[STUDY MATERIAL Boundary: Start]

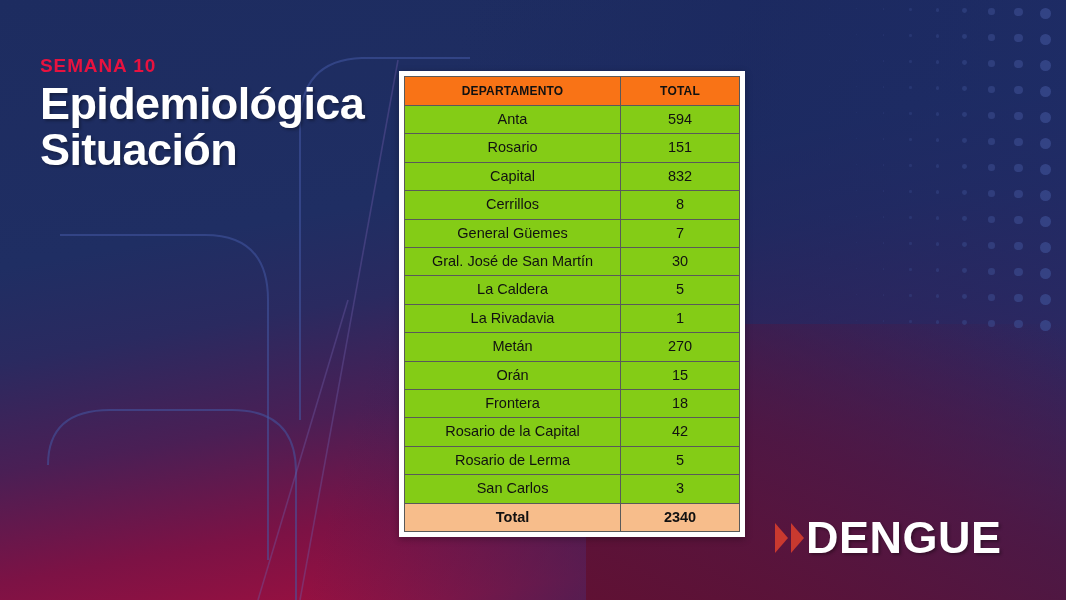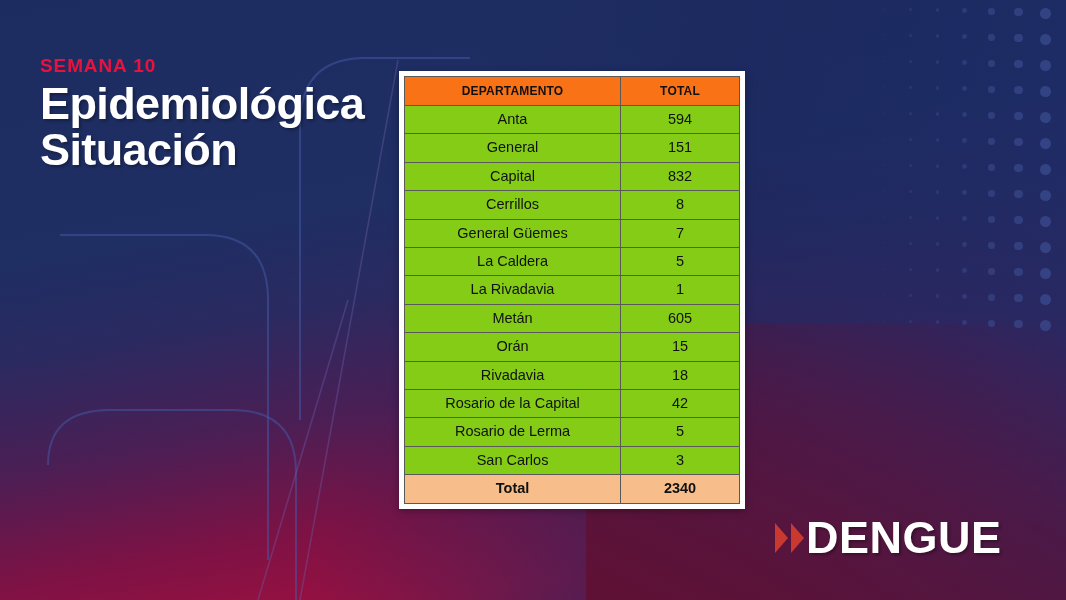--- a/index.html
+++ b/index.html
@@ -337,53 +337,57 @@
           <th>DEPARTAMENTO</th>
           <th>TOTAL</th>
         </tr>
       </thead>
       <tbody id="table-body">
           <tr>
             <td>Anta</td>
             <td>594</td>
           </tr>
           <tr>
-            <td>General</td>
+            <td>Rosario</td>
             <td>151</td>
           </tr>
           <tr>
             <td>Capital</td>
             <td>832</td>
           </tr>
           <tr>
             <td>Cerrillos</td>
             <td>8</td>
           </tr>
           <tr>
             <td>General Güemes</td>
             <td>7</td>
           </tr>
           <tr>
+            <td>Gral. José de San Martín</td>
+            <td>30</td>
+          </tr>
+          <tr>
             <td>La Caldera</td>
             <td>5</td>
           </tr>
           <tr>
             <td>La Rivadavia</td>
             <td>1</td>
           </tr>
           <tr>
             <td>Metán</td>
-            <td>605</td>
+            <td>270</td>
           </tr>
           <tr>
             <td>Orán</td>
             <td>15</td>
           </tr>
           <tr>
-            <td>Rivadavia</td>
+            <td>Frontera</td>
             <td>18</td>
           </tr>
           <tr>
             <td>Rosario de la Capital</td>
             <td>42</td>
           </tr>
           <tr>
             <td>Rosario de Lerma</td>
             <td>5</td>
           </tr>

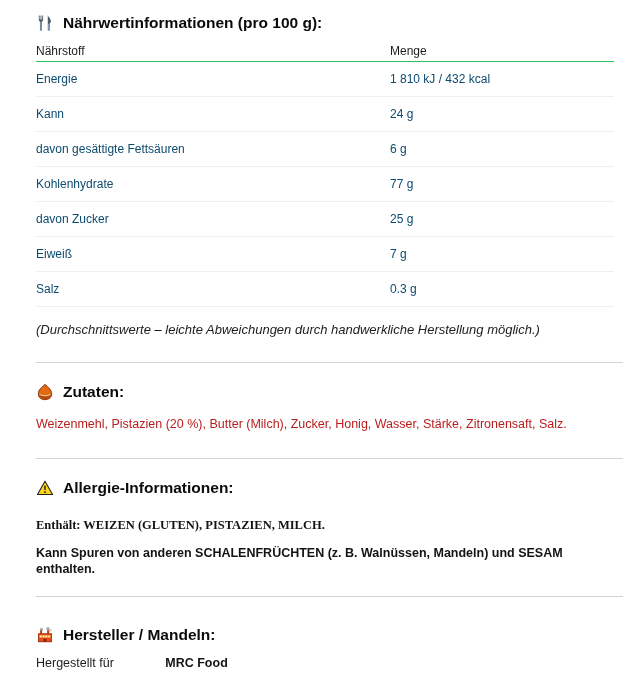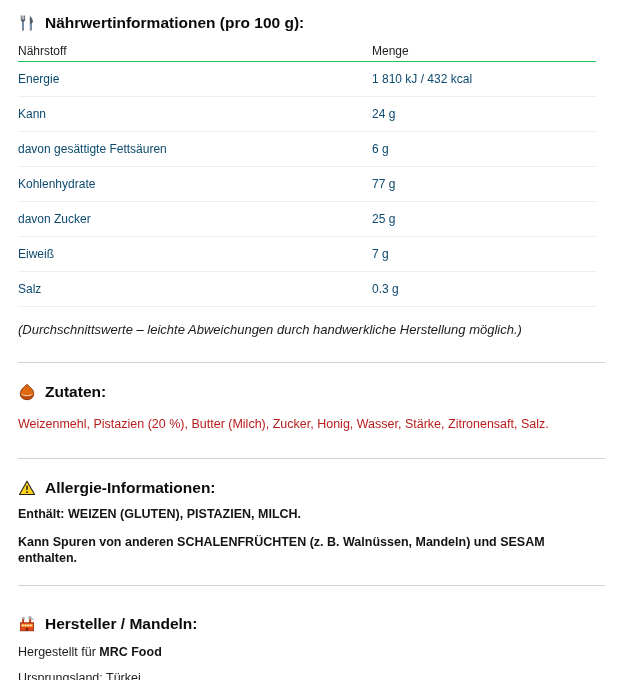--- a/index.html
+++ b/index.html
@@ -6,21 +6,21 @@
     margin: 0;
     padding: 0;
     background: #ffffff;
     font-family: "Liberation Sans", "DejaVu Sans", sans-serif;
     color: #1c1c1c;
   }
   .page {
     width: 624px;
     height: 680px;
     box-sizing: border-box;
-    padding: 12px 20px 0 18px;
+    padding: 12px 20px 0 36px;
     overflow: hidden;
     background: #ffffff;
   }
   .section-title {
     display: flex;
     align-items: center;
     gap: 9px;
     font-size: 15.5px;
     font-weight: 700;
     color: #0b0b0b;
@@ -69,24 +69,24 @@
   .divider.d3 { margin-top: 19px; }
 
   .sec { margin-top: 18px; }
   .body-text {
     margin-top: 14px;
     font-size: 12.5px;
     line-height: 16px;
     color: #b91c1c;
   }
   .bold-line { font-weight: 700; color: #141414; }
-  .allergy-l1 { margin-top: 8px; }
+  .allergy-l1 { margin-top: 19px; font-family: Liberation Serif, serif; }
   .allergy-l2 { margin-top: 12px; }
   .mf-line { margin-top: 10px; font-size: 12.5px; line-height: 16px; }
-  .mf-name { font-weight: 700; color: #141414; }
+  .mf-name { font-weight: 700; color: #141414; margin-left: 48px; }
   .sec-manufacturer { margin-top: 27px; }
 </style>
 </head>
 <body>
 
 <div class="page">
 
   <div class="section-title">
     <span class="icon">
       <svg viewBox="0 0 20 20" xmlns="http://www.w3.org/2000/svg">

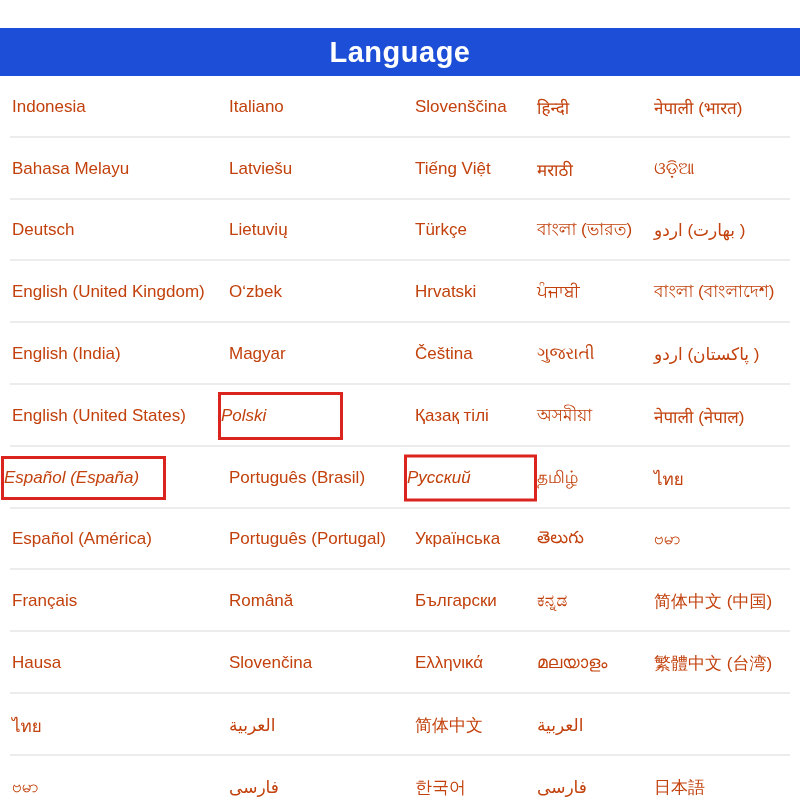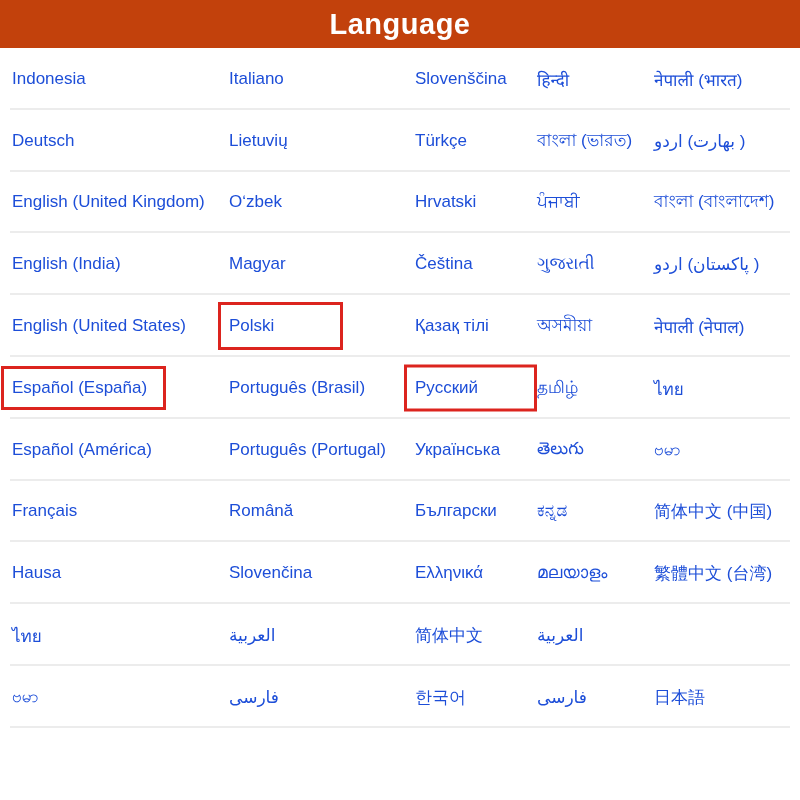--- a/index.html
+++ b/index.html
@@ -1,32 +1,32 @@
 <!DOCTYPE html>
 <html><head>
 <meta charset="utf-8">
 <style>
   html,body{margin:0;padding:0;background:#ffffff;}
   body{font-family:"Liberation Sans","DejaVu Sans",sans-serif;}
   .screen{position:relative;width:800px;height:800px;background:#ffffff;overflow:hidden;}
-  .header{height:48px;background:#c2410c;display:flex;align-items:center;justify-content:center;}
+  .header{height:48px;background:#1d4ed8;display:flex;align-items:center;justify-content:center;margin-top:28px;}
   .header .title{color:#ffffff;font-size:29px;font-weight:bold;letter-spacing:.5px;}
   .grid{position:relative;}
   .row{position:relative;height:61.8px;}
   .row::after{content:"";position:absolute;left:10px;right:10px;bottom:0;height:2px;background:#ECECEC;}
   .cell{
     position:absolute;top:50%;transform:translateY(-50%);
-    white-space:nowrap;font-size:17px;color:#1d4ed8;cursor:pointer;
+    white-space:nowrap;font-size:17px;color:#c2410c;cursor:pointer;
   }
   .c0{left:12px}.c1{left:229px}.c2{left:415px}.c3{left:537px}.c4{left:654px}
   .hl{
     border:3px solid #DC241E;
     display:inline-flex;align-items:center;
     box-sizing:border-box;
-    padding-left:8px;margin-left:-11px;
+    margin-left:-11px;font-style:italic;
   }
   .hl-espana{width:165px;height:44px;}
   .hl-polski{width:125px;height:48px;}
   .hl-russian{width:133px;height:47px;}
 </style>
 </head>
 <body>
 
 <div class="screen">
 
@@ -37,20 +37,27 @@
   <div class="grid">
 
     <div class="row">
       <span class="cell c0">Indonesia</span>
       <span class="cell c1">Italiano</span>
       <span class="cell c2">Slovenščina</span>
       <span class="cell c3">हिन्दी</span>
       <span class="cell c4">नेपाली (भारत)</span>
     </div>
 
+    <div class="row">
+      <span class="cell c0">Bahasa Melayu</span>
+      <span class="cell c1">Latviešu</span>
+      <span class="cell c2">Tiếng Việt</span>
+      <span class="cell c3">मराठी</span>
+      <span class="cell c4">ଓଡ଼ିଆ</span>
+    </div>
 
     <div class="row">
       <span class="cell c0">Deutsch</span>
       <span class="cell c1">Lietuvių</span>
       <span class="cell c2">Türkçe</span>
       <span class="cell c3">বাংলা (ভারত)</span>
       <span class="cell c4">اردو‎ (بھارت‎ )</span>
     </div>
 
     <div class="row">

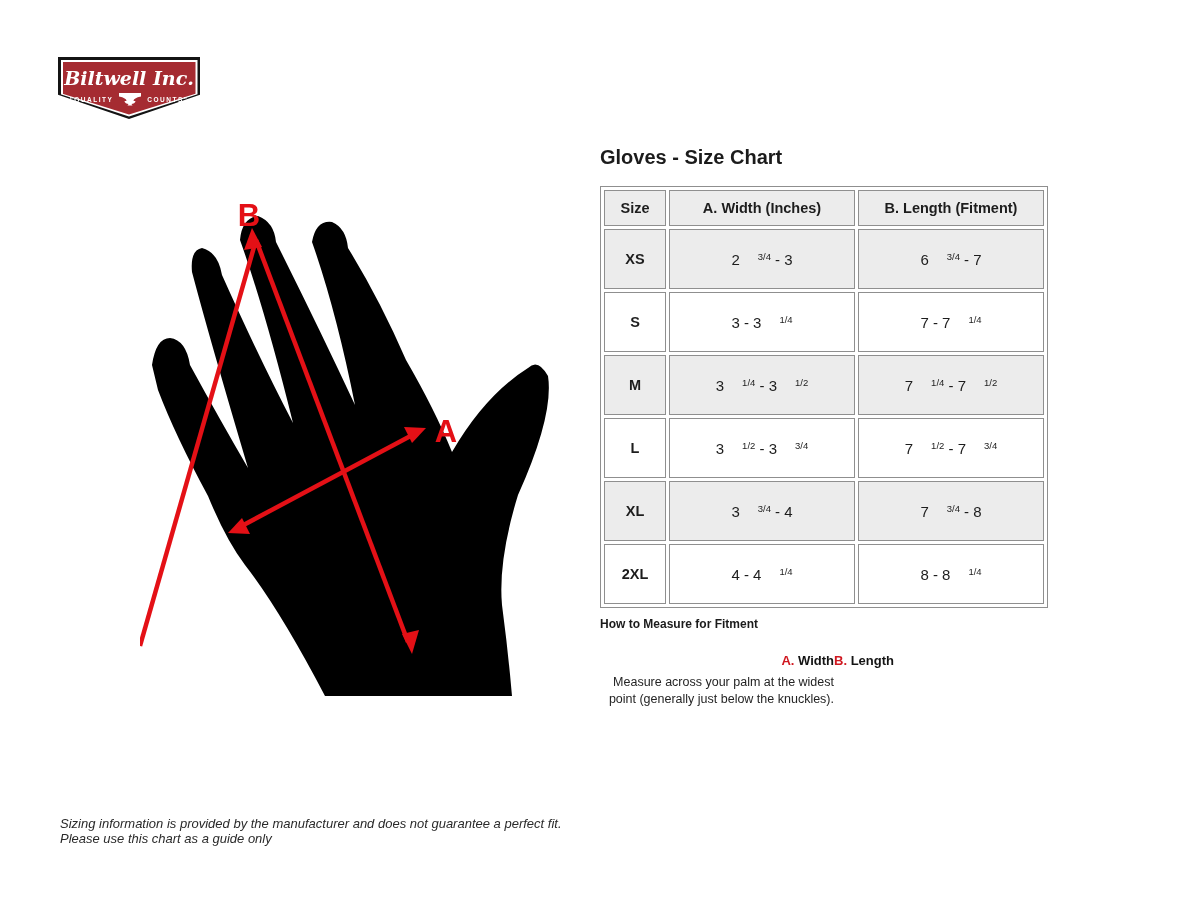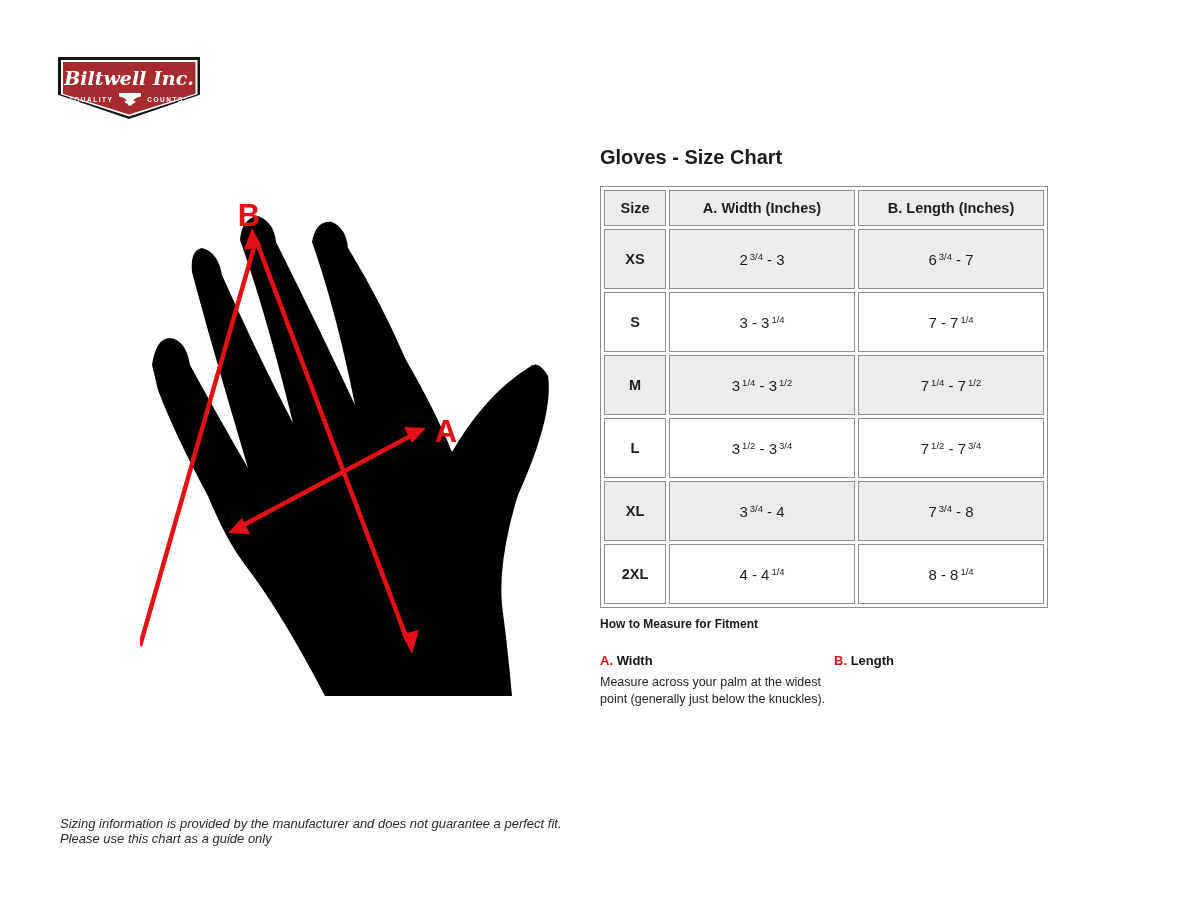--- a/index.html
+++ b/index.html
@@ -41,26 +41,26 @@
   .chart-title{position:absolute;left:600px;top:146px;font-size:20px;font-weight:bold;color:#1b1b1b;}
   .size-table{position:absolute;left:600px;top:186px;border-collapse:separate;border-spacing:3px;
     border:1px solid var(--table-border);background:#fff;}
   .size-table th,.size-table td{border:1px solid var(--table-border);text-align:center;vertical-align:middle;background:#fff;}
   .size-table th{width:186px;height:36px;font-size:14.5px;font-weight:bold;}
   .size-table th.col-size{width:62px;}
   .size-table td{height:60px;font-size:15px;}
   .size-table td.size-cell{font-weight:bold;font-size:14.5px;}
   .size-table tr.alt th,.size-table tr.alt td{background:var(--row-alt-bg);}
   .size-table thead th{background:var(--row-alt-bg);}
-  .frac{font-size:9.5px;vertical-align:5px;margin-left:2px;letter-spacing:0;}
+  .frac{font-size:9.5px;vertical-align:5px;margin-left:18px;letter-spacing:0;}
 
   .howto-title{position:absolute;left:600px;top:617px;font-size:12px;font-weight:bold;color:#1b1b1b;}
   .measure-cols{position:absolute;left:600px;top:652px;width:462px;display:flex;}
   .measure-col{font-size:12.5px;line-height:17px;color:#242424;}
-  .measure-col.col-a{width:234px;}
+  .measure-col.col-a{width:234px;text-align:right;}
   .measure-col.col-b{flex:1;}
   .measure-head{font-size:13px;font-weight:bold;margin-bottom:5px;color:#141414;}
   .measure-head .red-letter{color:#d01820;}
 
   .footer-note{position:absolute;left:60px;top:817px;font-size:13px;line-height:14.5px;color:#2a2a2a;font-style:italic;}
 </style>
 </head>
 <body>
 
 <div class="canvas">
@@ -123,21 +123,21 @@
     <text class="arrow-label" x="306" y="262" text-anchor="middle">A</text>
   </svg>
 
   <div class="chart-title">Gloves - Size Chart</div>
 
   <table class="size-table">
     <thead>
       <tr>
         <th class="col-size">Size</th>
         <th>A. Width (Inches)</th>
-        <th>B. Length (Inches)</th>
+        <th>B. Length (Fitment)</th>
       </tr>
     </thead>
     <tbody>
         <tr class="alt">
       <td class="size-cell">XS</td>
       <td class="width-cell">2<span class="frac">3/4</span> - 3</td>
       <td class="length-cell">6<span class="frac">3/4</span> - 7</td>
     </tr>
         <tr>
       <td class="size-cell">S</td>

[STUDY MATERIAL Boundary: End]

Reproduce only the lines of the records from the start up to and including the line that holds "<td>594</td>"; do not carry over any picture.

FINAL ANSWER =
--- a/index.html
+++ b/index.html
@@ -337,53 +337,57 @@
           <th>DEPARTAMENTO</th>
           <th>TOTAL</th>
         </tr>
       </thead>
       <tbody id="table-body">
           <tr>
             <td>Anta</td>
             <td>594</td>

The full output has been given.